Food additive E171: ANSES reiterates its recommendations for consumer safety
The food additive E171, which consists of titanium dioxide (TiO2) particles, mainly in nanoparticle form, is used in many different food products. Following the expert appraisal work it conducted in 2017, ANSES was asked in February 2019 to review the most recent studies on the oral toxicology of E171 and to update its recommendations. On completion of this expert appraisal, the Agency concluded that it had not obtained any new information to resolve the uncertainties regarding the safety of the additive E171. Pending a better characterisation of the hazards and risks posed by E171, it reiterates its general recommendations on nanomaterials, aimed mainly at limiting the exposure of workers, consumers and the environment, by promoting safe alternatives with equivalent effectiveness.
E171 is a food additive used in many different food products for its colouring and opacifying properties. It consists of titanium dioxide particles, mainly in nanoparticle form, in varying proportions.
In 2017, ANSES published an expert appraisal of a study on the oral toxicity of E171 (NANOGUT study, Bettini et al., 2016) showing potential carcinogenesis-promoting effects in rats. At that time, the Agency stressed the need to conduct new toxicological studies in order to confirm or refute the effects reported in that study.
For its part, the European Food Safety Authority (EFSA), which is responsible for assessing food additives in accordance with European regulations, had stressed during its assessment of E171 in 2016 that the data on reproductive toxicity were inadequate to establish the acceptable daily intake (ADI) and the maximum level in foods without risks to consumer health.
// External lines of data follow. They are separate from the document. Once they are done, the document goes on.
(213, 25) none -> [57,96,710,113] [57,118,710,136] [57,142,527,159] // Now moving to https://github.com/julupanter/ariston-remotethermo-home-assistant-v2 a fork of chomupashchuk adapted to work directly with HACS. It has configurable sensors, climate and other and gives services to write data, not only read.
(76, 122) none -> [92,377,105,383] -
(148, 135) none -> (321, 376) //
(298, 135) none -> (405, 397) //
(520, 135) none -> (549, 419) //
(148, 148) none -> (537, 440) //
In this context, in February 2019, the Ministers of the Economy, Health, Agriculture and the Environment asked ANSES to analyse the most recent knowledge on the toxicity of E171. The expert group set up by the Agency carried out a literature review on the oral toxicity of E171, and identified 25 new studies published since 2017.
Some of these studies revealed new signals, such as changes in cellular biological mechanisms in mice or developmental abnormalities in invertebrates, as well as in vitro genotoxic effects via oxidative stress (effects identified for different forms of the nanoparticle TiO2, including E171). However, none of these new studies were able to confirm or refute the potential carcinogenesis-promoting effect of E171 reported in the NANOGUT study.
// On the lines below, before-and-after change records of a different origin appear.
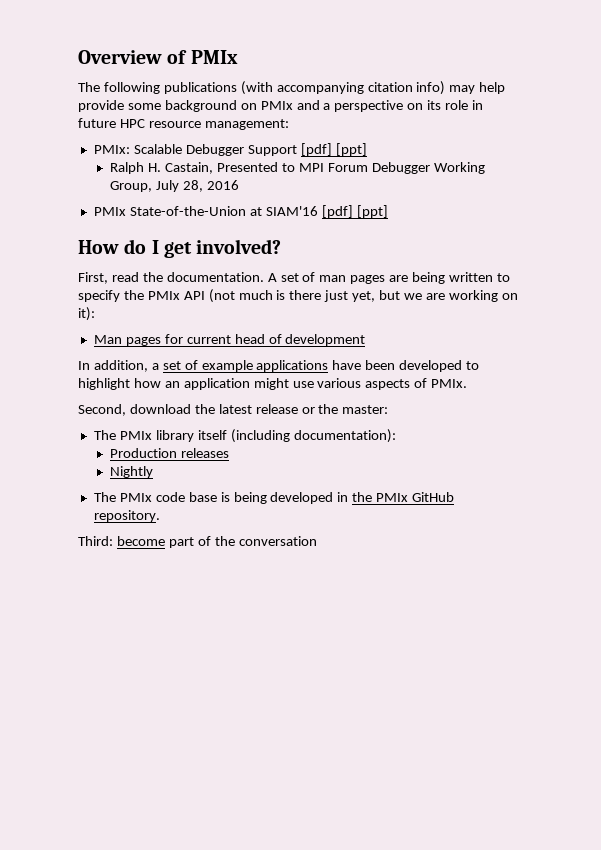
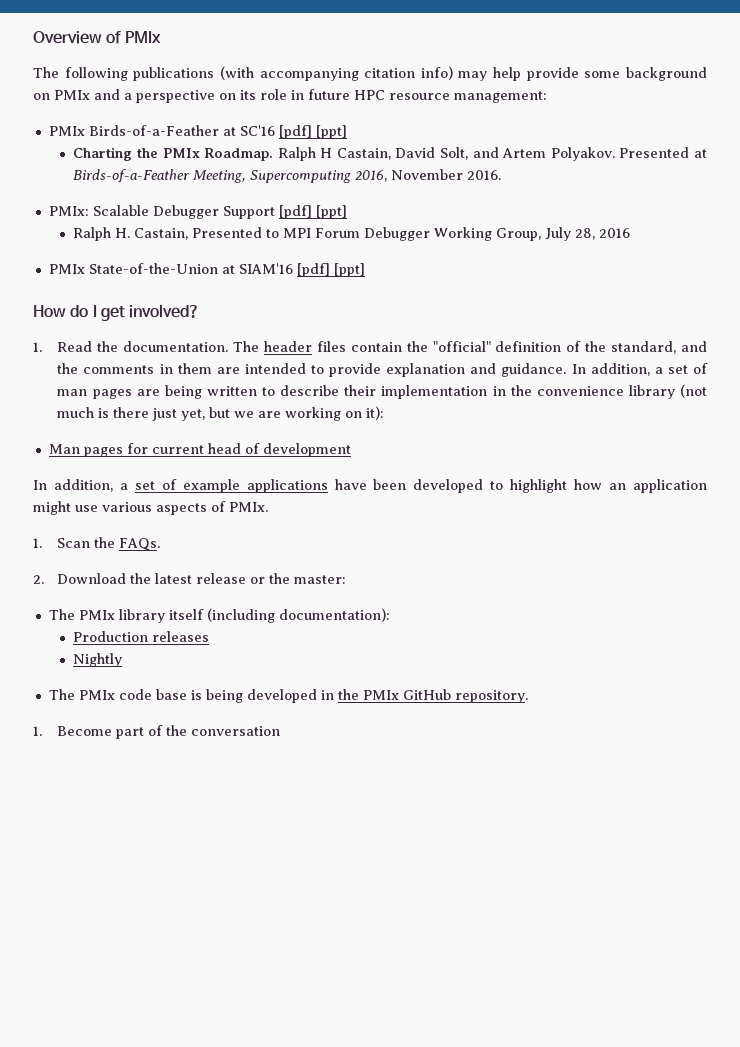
(289, 124) none -> [48,125,347,139] [73,147,708,161] [73,169,502,183] // PMIx Birds-of-a-Feather at SC'16 [pdf] [ppt] // Charting the PMIx Roadmap. Ralph H Castain, David Solt, and Artem Polyakov. Presented at Birds-of-a-Feather Meeting, Supercomputing 2016, November 2016.
[78,272,277,284] First, read the documentation. A -> [33,341,707,354] [57,363,663,377] 1. Read the documentation. The header files contain the "official" definition of the standard, and the comments in them are intended to provide explanation and guidance. In addition, a
[78,290,205,302] specify the PMIx API -> [280,385,675,399] describe their implementation in the convenience library
[78,404,191,416] Second, download -> [33,537,161,551] [33,573,127,584] 1. Scan the FAQs. // 2. Download
[78,536,165,546] Third: become -> [33,726,113,736] 1. Become

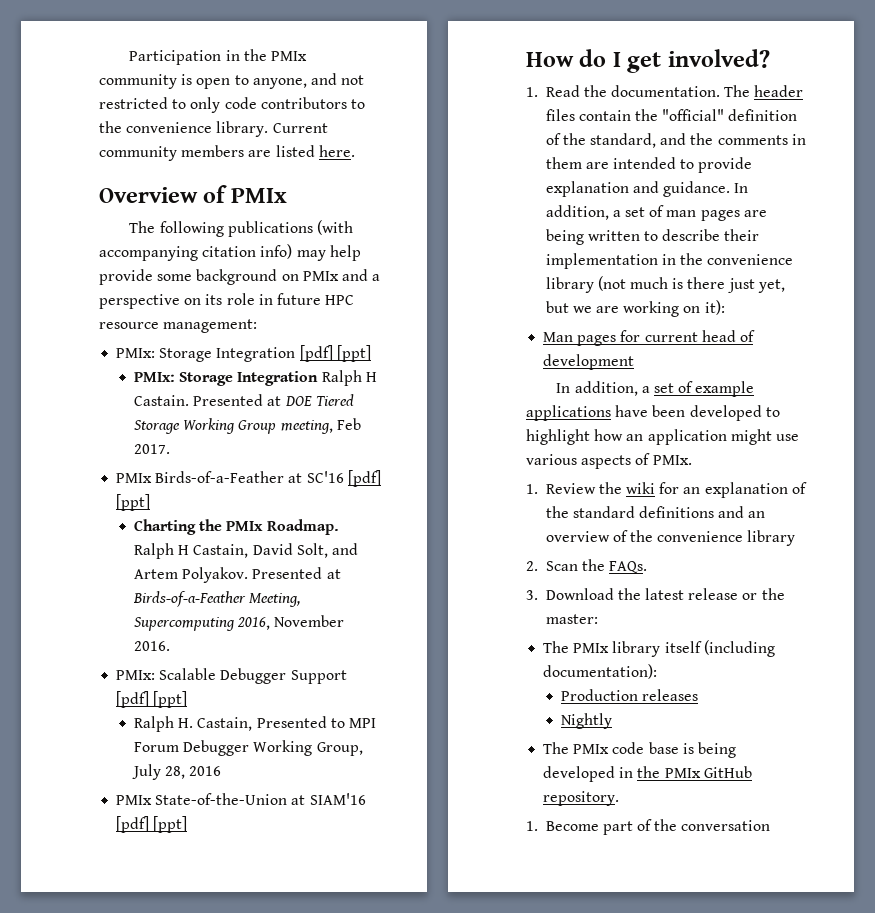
(33, 37) none -> [129,49,307,65] [99,73,365,89] [99,97,365,113] [99,121,328,137] [99,145,355,161] Participation in the PMIx community is open to anyone, and not restricted to only code contributors to the convenience library. Current community members are listed here. //
(547, 97) none -> [116,345,371,362] [134,370,377,386] [134,394,354,406] [134,418,361,434] [134,444,171,454] // PMIx: Storage Integration [pdf] [ppt] // PMIx: Storage Integration Ralph H Castain. Presented at DOE Tiered Storage Working Group meeting, Feb 2017.
(42, 543) none -> [545,482,807,498] [545,506,766,518] [545,530,796,546] [526,561,538,571] Review the wiki for an explanation of the standard definitions and an overview of the convenience library // 2.
[33,575,44,584] 2. -> [526,590,538,600] 3.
The Agency's recommendations
On completion of this expert appraisal, ANSES emphasised the lack of scientific data able to resolve the uncertainties regarding the safety of the additive E171. It reiterates its recommendations to obtain data for characterising the different physico-chemical forms of E171 and additional toxicological data on the potential effects associated with their ingestion.
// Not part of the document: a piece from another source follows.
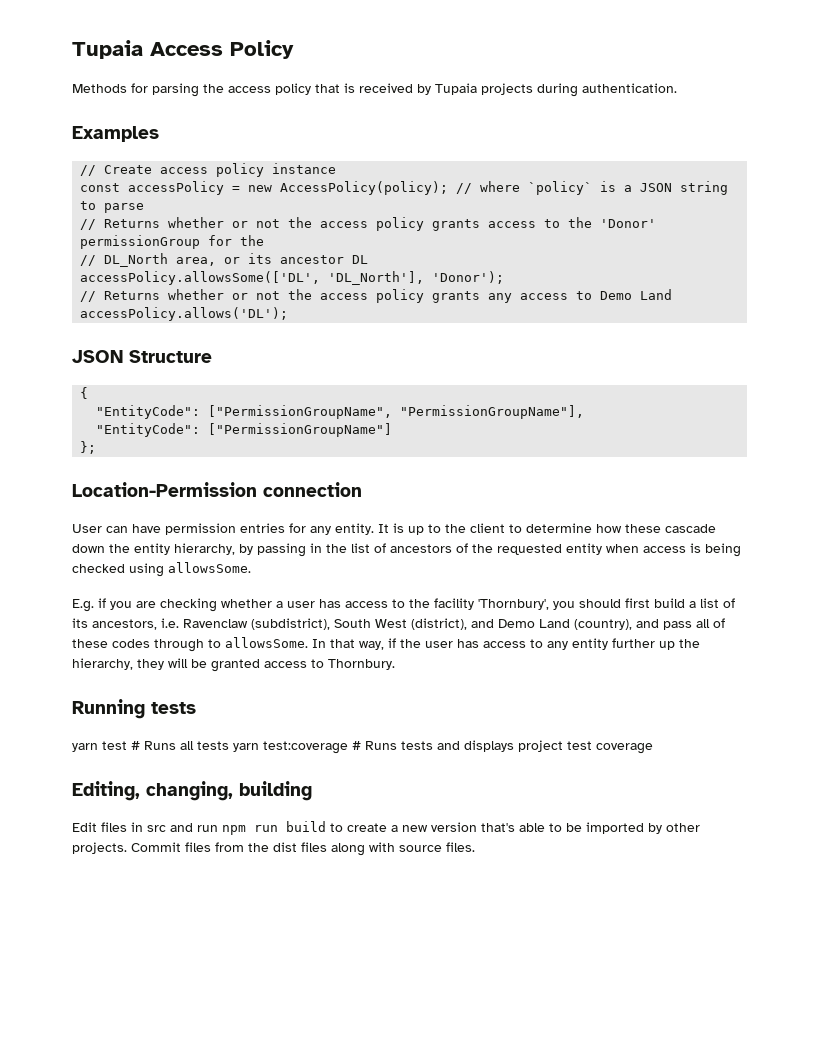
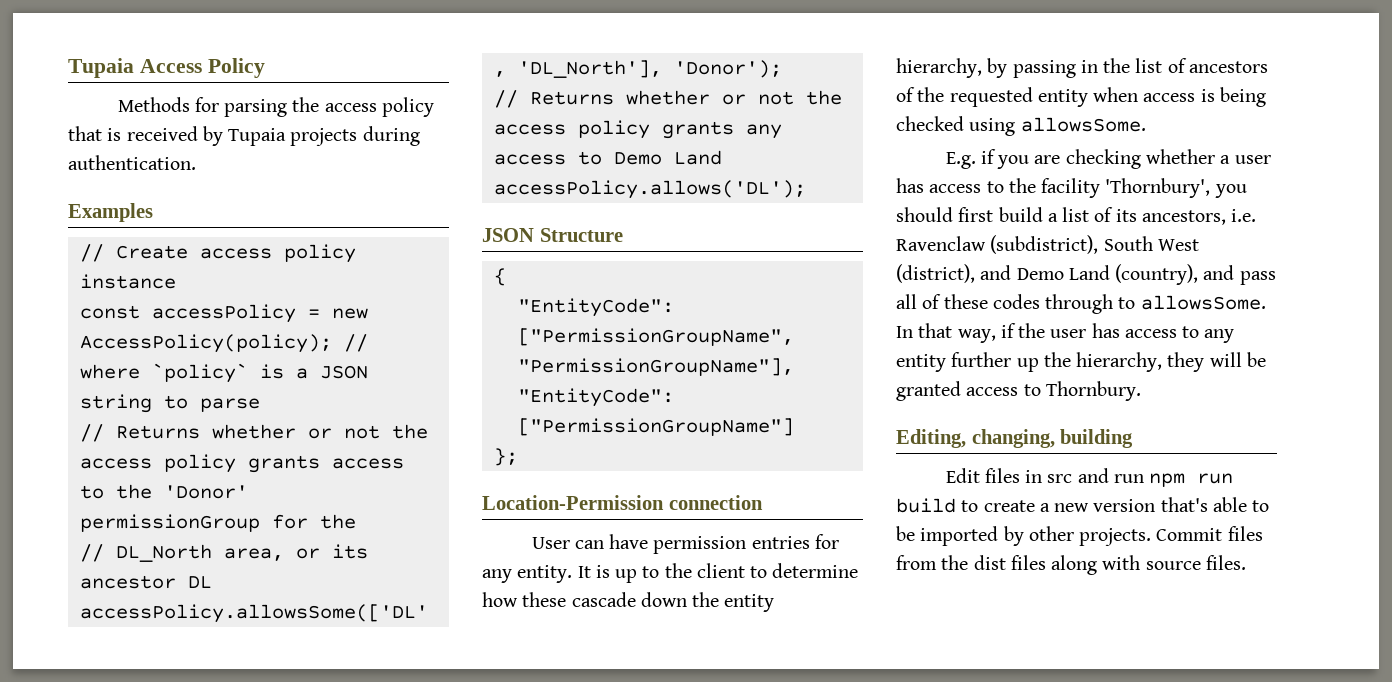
[72,699,196,719] [72,740,653,754] // Running tests // yarn test # Runs all tests yarn test:coverage # Runs tests and displays project test coverage -> (1141, 391) none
Pending a better toxicological characterisation of E171 and the results of work currently under way at European level, ANSES restates its previous general conclusions on nanomaterials aimed at limiting the exposure of workers, consumers and the environment as part of a gradual approach, in particular by promoting safe products that are equivalent in terms of function and effectiveness, and that do not contain nanomaterials.
All this work will be taken into account in the expert appraisal currently being conducted at ANSES on "nanomaterials in food products", which includes all nanomaterials intentionally added to foodstuffs.